Consider the following value functions, where $I_{F,t}$ is the value of a match to the firm (by this I mean the value of having a person employed by that firm), and $I_{V,t}$ is the value of an open vacancy to a firm: \begin{align*} I_{F,t} &= y-w + \frac{1}{1+r}\Big[(1-\delta)I_{F,t+1} + \delta I_{V,t+1} \Big] \\ I_{V,t} &= -\kappa + \frac{1}{1+r}(1-f(u_{t-1},v_t))I_{V,t+1} + f(u_{t-1},v_t) \Big[\frac{1}{1+r} \Big((1-\delta)I_{F,t+1} + \delta I_{V,t+1}\Big) \Big] \end{align*} $y$ is firm output (exogenous), $w$ is the wage (for now assume exogenous), $\delta$ is the exogenous probability that the firm-worker match breaks, and $\kappa$ is the cost of opening a vacancy (exogenous).
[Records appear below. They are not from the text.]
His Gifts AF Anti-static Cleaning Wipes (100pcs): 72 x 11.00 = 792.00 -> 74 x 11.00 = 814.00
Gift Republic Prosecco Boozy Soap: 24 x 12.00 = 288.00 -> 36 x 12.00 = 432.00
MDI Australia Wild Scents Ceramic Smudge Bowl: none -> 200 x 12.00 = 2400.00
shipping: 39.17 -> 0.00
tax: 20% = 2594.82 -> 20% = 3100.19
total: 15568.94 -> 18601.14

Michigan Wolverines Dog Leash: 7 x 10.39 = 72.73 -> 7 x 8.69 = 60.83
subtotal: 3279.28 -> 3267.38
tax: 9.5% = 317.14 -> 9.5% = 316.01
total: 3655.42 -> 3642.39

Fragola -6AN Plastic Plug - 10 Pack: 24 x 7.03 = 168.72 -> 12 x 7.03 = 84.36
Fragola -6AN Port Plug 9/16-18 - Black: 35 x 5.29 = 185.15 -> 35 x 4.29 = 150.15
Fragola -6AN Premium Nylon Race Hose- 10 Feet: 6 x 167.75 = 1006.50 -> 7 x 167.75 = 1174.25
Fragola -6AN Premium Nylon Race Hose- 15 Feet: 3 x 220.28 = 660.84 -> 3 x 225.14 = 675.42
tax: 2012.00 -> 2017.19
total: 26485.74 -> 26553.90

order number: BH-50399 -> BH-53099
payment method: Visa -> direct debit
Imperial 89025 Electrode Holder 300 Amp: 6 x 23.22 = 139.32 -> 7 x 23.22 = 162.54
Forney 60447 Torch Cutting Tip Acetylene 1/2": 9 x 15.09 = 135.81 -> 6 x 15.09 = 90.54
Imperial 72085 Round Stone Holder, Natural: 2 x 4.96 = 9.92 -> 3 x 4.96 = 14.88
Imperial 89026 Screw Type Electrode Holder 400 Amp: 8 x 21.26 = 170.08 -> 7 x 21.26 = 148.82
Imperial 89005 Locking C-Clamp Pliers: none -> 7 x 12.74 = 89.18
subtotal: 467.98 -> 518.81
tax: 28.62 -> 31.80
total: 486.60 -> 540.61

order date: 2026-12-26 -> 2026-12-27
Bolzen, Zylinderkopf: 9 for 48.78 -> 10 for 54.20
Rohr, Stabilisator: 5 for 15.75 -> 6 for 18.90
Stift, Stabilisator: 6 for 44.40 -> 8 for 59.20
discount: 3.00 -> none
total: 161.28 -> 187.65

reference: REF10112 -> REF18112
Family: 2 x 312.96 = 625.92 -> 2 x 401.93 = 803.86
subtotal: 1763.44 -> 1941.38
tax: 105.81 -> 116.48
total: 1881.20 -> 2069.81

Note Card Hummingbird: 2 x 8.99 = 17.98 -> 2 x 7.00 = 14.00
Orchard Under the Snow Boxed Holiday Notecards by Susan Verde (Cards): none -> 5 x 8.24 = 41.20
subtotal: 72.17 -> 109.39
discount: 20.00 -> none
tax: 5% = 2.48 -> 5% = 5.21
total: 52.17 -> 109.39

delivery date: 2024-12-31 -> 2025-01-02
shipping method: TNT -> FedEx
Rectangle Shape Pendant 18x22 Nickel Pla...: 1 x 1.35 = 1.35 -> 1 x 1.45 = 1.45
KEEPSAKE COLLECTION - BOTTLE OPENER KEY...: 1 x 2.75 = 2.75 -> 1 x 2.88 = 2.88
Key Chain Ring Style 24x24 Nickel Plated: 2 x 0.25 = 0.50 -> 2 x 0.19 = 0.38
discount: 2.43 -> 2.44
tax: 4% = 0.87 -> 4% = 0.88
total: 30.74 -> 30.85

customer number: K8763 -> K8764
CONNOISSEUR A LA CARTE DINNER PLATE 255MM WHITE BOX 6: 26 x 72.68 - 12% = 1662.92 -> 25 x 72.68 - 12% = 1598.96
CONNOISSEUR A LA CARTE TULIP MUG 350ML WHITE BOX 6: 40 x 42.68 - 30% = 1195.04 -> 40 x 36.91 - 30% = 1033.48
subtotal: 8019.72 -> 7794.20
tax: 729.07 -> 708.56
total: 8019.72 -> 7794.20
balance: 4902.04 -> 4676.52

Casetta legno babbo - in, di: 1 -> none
In order to simplify the problem, let $w=0$. Finally, $f$ is a function that captures the probability of a match between a worker and a firm occurring, and depends on the unemployment rate from the previous period as well as the vacancy rate this period. Assume that in every period, free entry holds (this is a standard assumption in economics, and it simply means that $I_{V,t} = 0 \forall t$). Then \begin{align*} I_{F,t} &= y + \frac{1-\delta}{1+r} I_{F,t+1}\\ \kappa &= f(u_{t-1},V_t) \frac{1-\delta}{1+r} I_{F,t+1} \end{align*} My main goal: solve for vacancies every period (sitting inside my $f()$ function). But what do I do with this $I_{F,t+1}$? How do I calculate that? This is my problem. Here is my solution, and I'm hoping someone has some insight into whether this is a valid way of dealing with this:

I can calculate \begin{align*} I_{F,0}^j &= y + \frac{1}{1+r}(1-\delta)I_{F,1}\\ I_{F,1}^j &=y + \frac{1}{1+r}(1-\delta)I_{F,2} \end{align*} And so on. Plugging in at time zero: \begin{align*} I_{F,0} &= y \Big( 1+ \frac{1}{1+r}(1-\delta)\Big) + \Big(\frac{1}{1+r}(1-\delta)\Big)^2 I_{F,2}\\ \\ &=y \sum_{k=0}^\infty \Big(\frac{1}{1+r}(1-\delta)\Big)^k + \lim_{k \to \infty} \Big(\frac{1}{1+r}(1-\delta)\Big)^k I_{F,k}\\ &=y \sum_{k=0}^\infty \Big(\frac{1}{1+r}(1-\delta)\Big)^k \\ \\ &= y\Big(\frac{1+r}{\delta+r} \Big) \end{align*}

And in steady state (i.e. in the long run, as $t \to \infty$), $I_{F,t} = I_{F,t+1} = I_F \ \forall t$, giving me \begin{align*} I_F &= y + \frac{1-\delta}{1+r} I_F\\ I_F &= y\frac{1+r}{r+\delta} \end{align*}

I have, then, that \begin{align*} I_{F,0} &= y\frac{1+r}{\delta+r}\\ \lim_{t \to \infty} I_{F, t} &= y\frac{1+r}{\delta + r} \end{align*} Can I then treat $F$ as a constant, equal to this value, for every $t$? If so, why? As in, how do I know it never deviates from this value? If not, why not?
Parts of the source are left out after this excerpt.